YOUR GOAL:
A complete answer lists every line of the entries below where the string "file" appears.
*** Opening PROVIDED INFORMATION ***
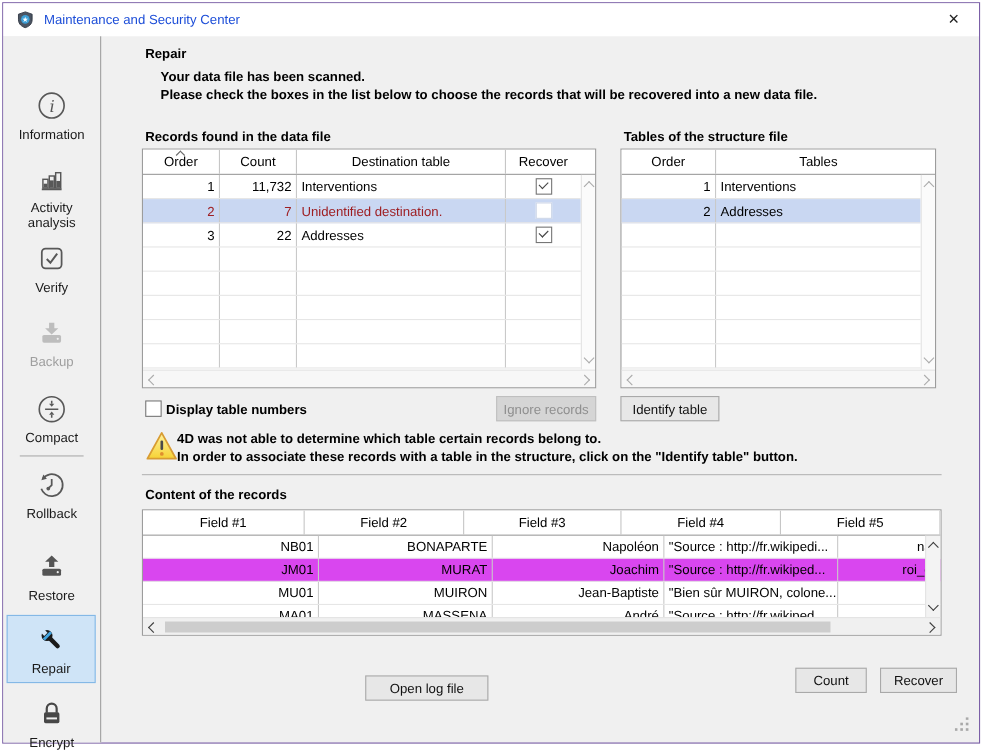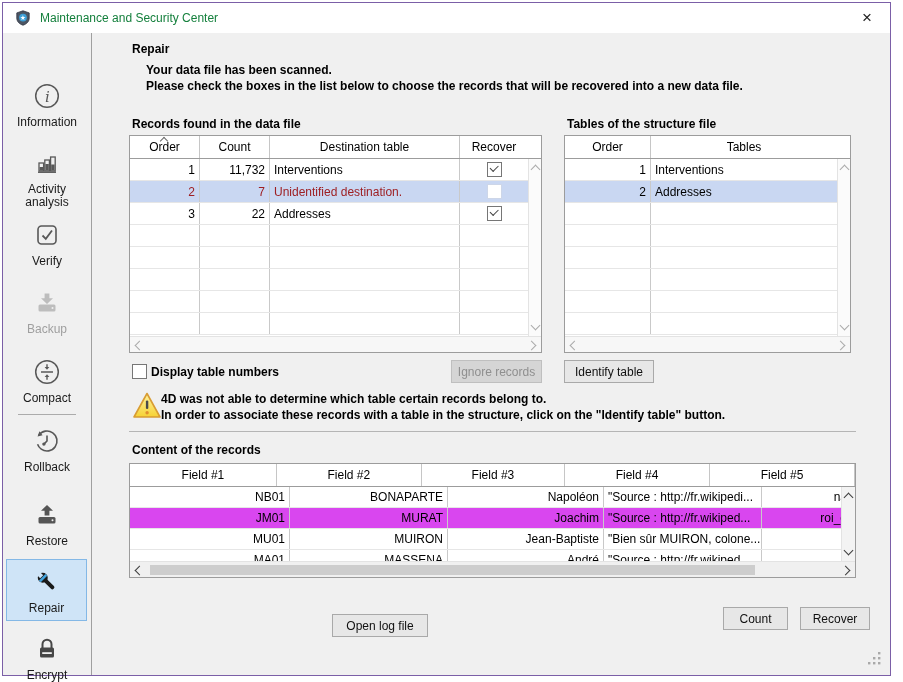--- a/index.html
+++ b/index.html
@@ -8,7 +8,7 @@
 
   
   .titlebar{position:absolute;left:0;top:0;right:0;height:30px;background:#fff;display:flex;align-items:center;padding-left:12px;}
-  .titlebar .ttl{margin-left:9px;font-size:12px;color:#15803d;}
+  .titlebar .ttl{margin-left:9px;font-size:12px;color:#1d4ed8;}
   .closebtn{position:absolute;right:0;top:0;width:46px;height:30px;display:flex;align-items:center;justify-content:center;font-size:17px;color:#222;cursor:default;}
 
   

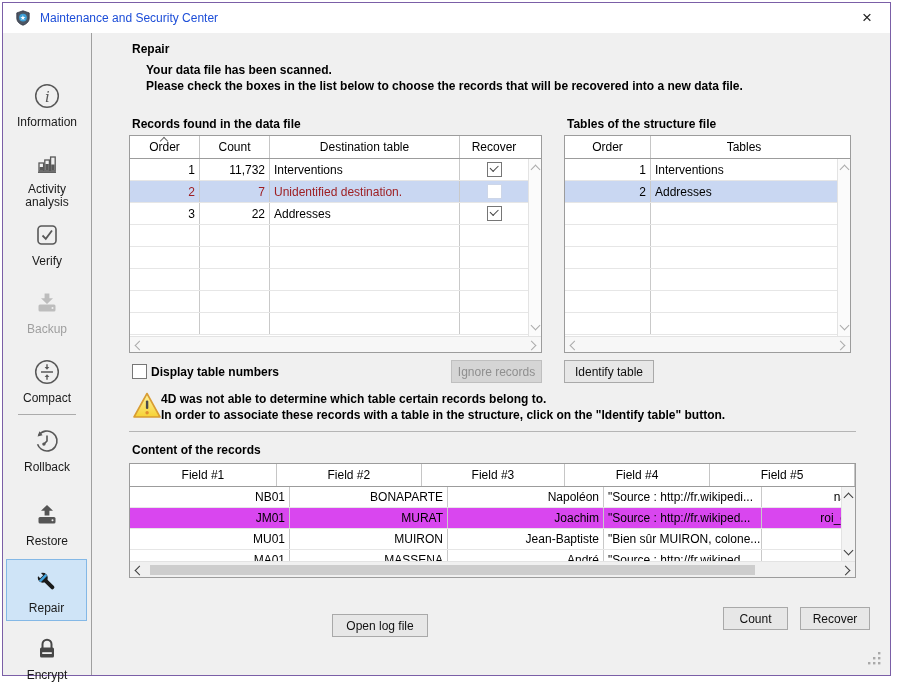--- a/index.html
+++ b/index.html
@@ -427,7 +427,7 @@
     </div>
   </div>
 
-  <div class="btn" style="left:329px;top:611px;width:96px">Open log file</div>
+  <div class="btn" style="left:329px;top:611px;width:112px">Open log file</div>
   <div class="btn" style="left:720px;top:604px;width:65px">Count</div>
   <div class="btn" style="left:797px;top:604px;width:70px">Recover</div>
 

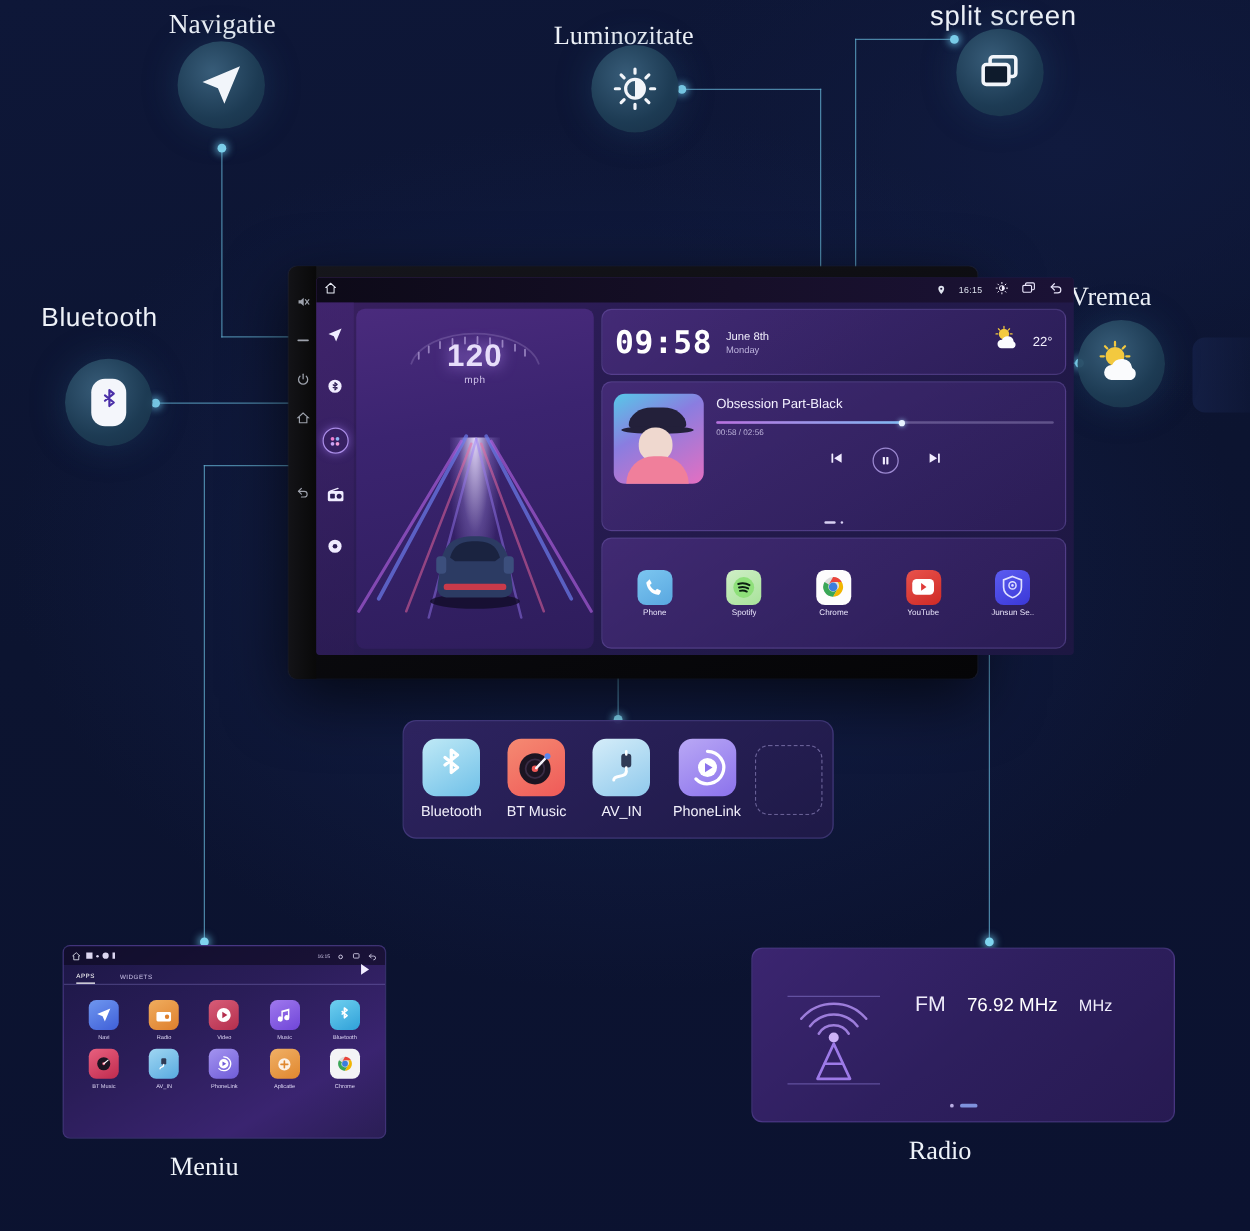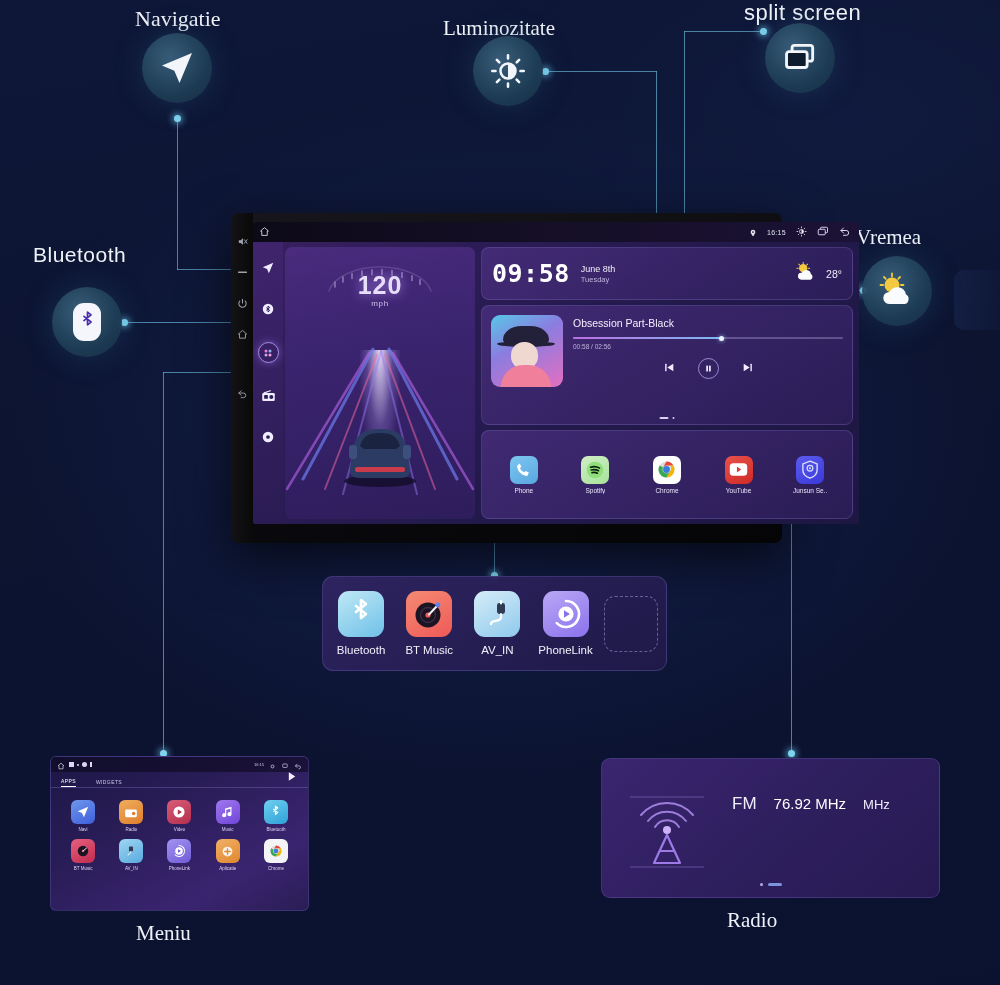--- a/index.html
+++ b/index.html
@@ -434,7 +434,7 @@
           <div class="clock-time">09:58</div>
           <div class="clock-date">
             <span class="d1">June 8th</span>
-            <span class="d2">Tuesday</span>
+            <span class="d2">Monday</span>
           </div>
           <div class="wx">
             <span>

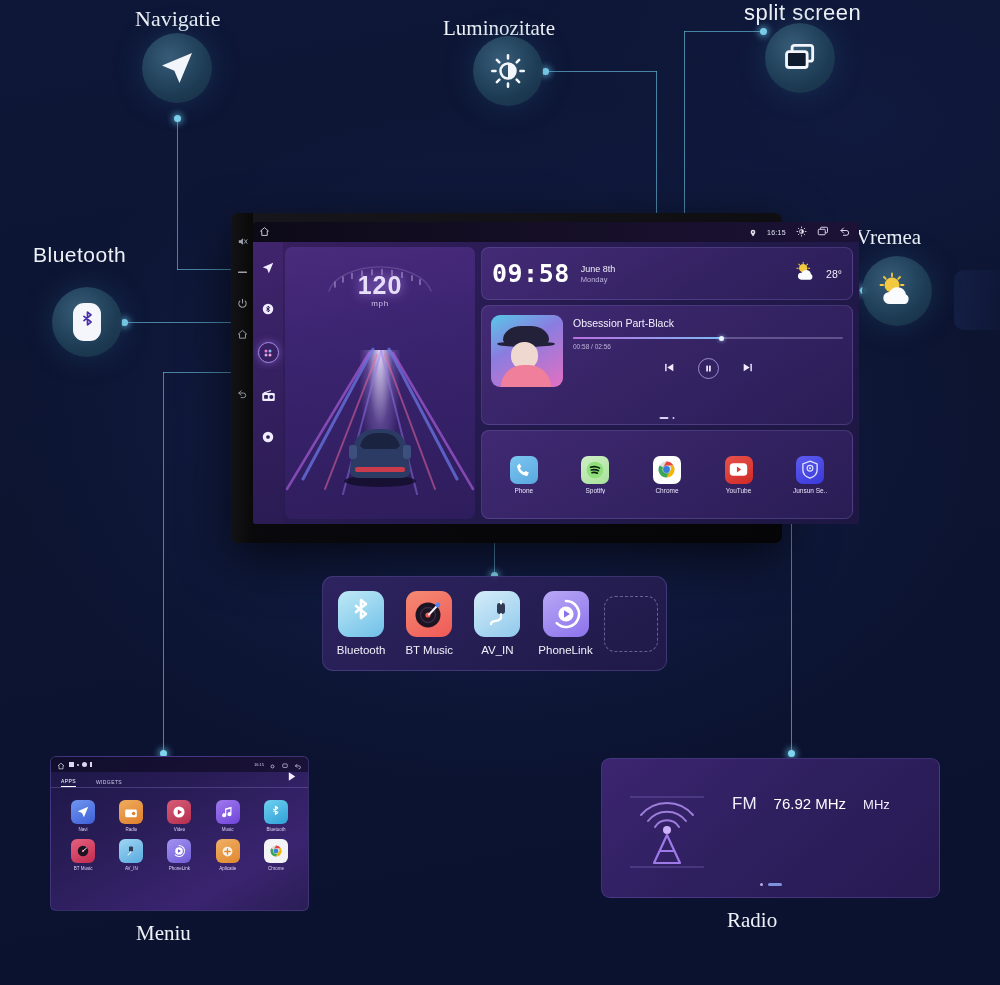--- a/index.html
+++ b/index.html
@@ -446,7 +446,7 @@
                 <path d="M13 29a5.4 5.4 0 0 1 .5-10.8 7.8 7.8 0 0 1 14.7 2.1A4.8 4.8 0 0 1 27.5 29z" fill="#fbfcfe"></path>
               </svg>
             </span>
-            <span class="wx-temp">28°</span>
+            <span class="wx-temp">22°</span>
           </div>
         </div>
*** Closing PROVIDED INFORMATION ***
RESULT:
-  <div class="btn" style="left:329px;top:611px;width:96px">Open log file</div>
+  <div class="btn" style="left:329px;top:611px;width:112px">Open log file</div>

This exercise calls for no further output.